• Work task:
Every line below containing the word "sata" should be found and copied.

• Provided records:

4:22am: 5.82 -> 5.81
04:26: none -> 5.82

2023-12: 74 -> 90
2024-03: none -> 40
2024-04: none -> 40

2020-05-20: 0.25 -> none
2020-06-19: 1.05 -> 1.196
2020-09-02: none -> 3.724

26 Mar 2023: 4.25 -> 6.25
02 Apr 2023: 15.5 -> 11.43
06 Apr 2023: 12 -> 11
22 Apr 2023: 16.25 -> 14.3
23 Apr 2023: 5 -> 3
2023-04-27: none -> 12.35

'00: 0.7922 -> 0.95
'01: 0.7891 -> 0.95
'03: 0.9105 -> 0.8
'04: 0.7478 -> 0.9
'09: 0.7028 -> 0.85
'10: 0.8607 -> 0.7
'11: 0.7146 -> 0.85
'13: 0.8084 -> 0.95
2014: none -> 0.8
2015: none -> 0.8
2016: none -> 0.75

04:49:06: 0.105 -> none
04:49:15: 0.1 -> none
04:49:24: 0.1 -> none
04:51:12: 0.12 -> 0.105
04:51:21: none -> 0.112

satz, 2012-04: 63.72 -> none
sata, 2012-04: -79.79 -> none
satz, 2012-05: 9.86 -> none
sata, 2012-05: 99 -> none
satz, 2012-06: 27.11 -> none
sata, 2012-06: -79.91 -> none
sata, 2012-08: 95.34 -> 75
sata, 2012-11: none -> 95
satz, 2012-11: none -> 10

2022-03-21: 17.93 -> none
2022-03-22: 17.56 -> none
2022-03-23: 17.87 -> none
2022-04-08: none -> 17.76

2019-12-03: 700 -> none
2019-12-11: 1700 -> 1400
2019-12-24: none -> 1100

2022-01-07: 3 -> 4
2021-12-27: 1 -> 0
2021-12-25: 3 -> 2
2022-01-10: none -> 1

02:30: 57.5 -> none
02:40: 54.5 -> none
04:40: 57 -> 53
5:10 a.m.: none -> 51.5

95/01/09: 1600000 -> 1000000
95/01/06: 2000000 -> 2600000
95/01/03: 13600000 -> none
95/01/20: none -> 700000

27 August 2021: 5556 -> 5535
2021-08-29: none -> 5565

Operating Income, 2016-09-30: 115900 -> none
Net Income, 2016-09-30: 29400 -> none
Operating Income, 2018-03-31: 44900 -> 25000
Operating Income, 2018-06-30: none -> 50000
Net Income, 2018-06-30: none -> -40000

• Exercise answer:
sata, 2012-04: -79.79 -> none
sata, 2012-05: 99 -> none
sata, 2012-06: -79.91 -> none
sata, 2012-08: 95.34 -> 75
sata, 2012-11: none -> 95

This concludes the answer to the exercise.